■ **EXERCISE AIM**: Whenever the word "HIDDriver" shows up in a line of the data, copy that line.

(Structured diff data)
-- Opening Marker --

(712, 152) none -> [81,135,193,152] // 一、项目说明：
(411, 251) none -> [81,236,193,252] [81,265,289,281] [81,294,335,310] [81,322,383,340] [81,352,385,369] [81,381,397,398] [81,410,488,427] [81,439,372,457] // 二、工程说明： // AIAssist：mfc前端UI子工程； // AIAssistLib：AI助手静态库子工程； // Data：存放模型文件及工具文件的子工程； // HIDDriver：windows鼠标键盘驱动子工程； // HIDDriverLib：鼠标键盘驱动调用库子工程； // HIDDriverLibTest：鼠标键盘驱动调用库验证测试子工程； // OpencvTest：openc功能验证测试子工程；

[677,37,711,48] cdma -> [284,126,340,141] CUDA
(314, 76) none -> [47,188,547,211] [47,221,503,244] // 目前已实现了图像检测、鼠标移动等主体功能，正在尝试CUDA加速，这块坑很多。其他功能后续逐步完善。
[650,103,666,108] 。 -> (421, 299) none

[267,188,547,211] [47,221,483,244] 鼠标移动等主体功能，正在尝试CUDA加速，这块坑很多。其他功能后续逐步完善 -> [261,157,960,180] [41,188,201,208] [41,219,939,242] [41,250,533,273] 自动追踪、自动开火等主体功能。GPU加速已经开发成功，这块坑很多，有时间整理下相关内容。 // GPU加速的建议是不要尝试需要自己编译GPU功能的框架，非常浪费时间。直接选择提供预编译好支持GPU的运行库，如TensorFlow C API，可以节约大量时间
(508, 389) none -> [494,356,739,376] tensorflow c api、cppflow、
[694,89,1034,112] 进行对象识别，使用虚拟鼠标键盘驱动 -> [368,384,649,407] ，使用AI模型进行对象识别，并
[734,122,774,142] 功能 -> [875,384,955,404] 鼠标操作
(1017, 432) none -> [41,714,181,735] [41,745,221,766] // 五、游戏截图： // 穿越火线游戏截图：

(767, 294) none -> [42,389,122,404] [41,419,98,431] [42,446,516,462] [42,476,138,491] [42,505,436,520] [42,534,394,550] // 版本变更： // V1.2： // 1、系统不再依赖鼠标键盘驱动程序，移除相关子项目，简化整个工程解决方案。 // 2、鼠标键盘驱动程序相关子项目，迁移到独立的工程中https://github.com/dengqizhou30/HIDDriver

-- Closing Marker --

■ **EXPECTED OUTPUT**:
(411, 251) none -> [81,236,193,252] [81,265,289,281] [81,294,335,310] [81,322,383,340] [81,352,385,369] [81,381,397,398] [81,410,488,427] [81,439,372,457] // 二、工程说明： // AIAssist：mfc前端UI子工程； // AIAssistLib：AI助手静态库子工程； // Data：存放模型文件及工具文件的子工程； // HIDDriver：windows鼠标键盘驱动子工程； // HIDDriverLib：鼠标键盘驱动调用库子工程； // HIDDriverLibTest：鼠标键盘驱动调用库验证测试子工程； // OpencvTest：openc功能验证测试子工程；
(767, 294) none -> [42,389,122,404] [41,419,98,431] [42,446,516,462] [42,476,138,491] [42,505,436,520] [42,534,394,550] // 版本变更： // V1.2： // 1、系统不再依赖鼠标键盘驱动程序，移除相关子项目，简化整个工程解决方案。 // 2、鼠标键盘驱动程序相关子项目，迁移到独立的工程中https://github.com/dengqizhou30/HIDDriver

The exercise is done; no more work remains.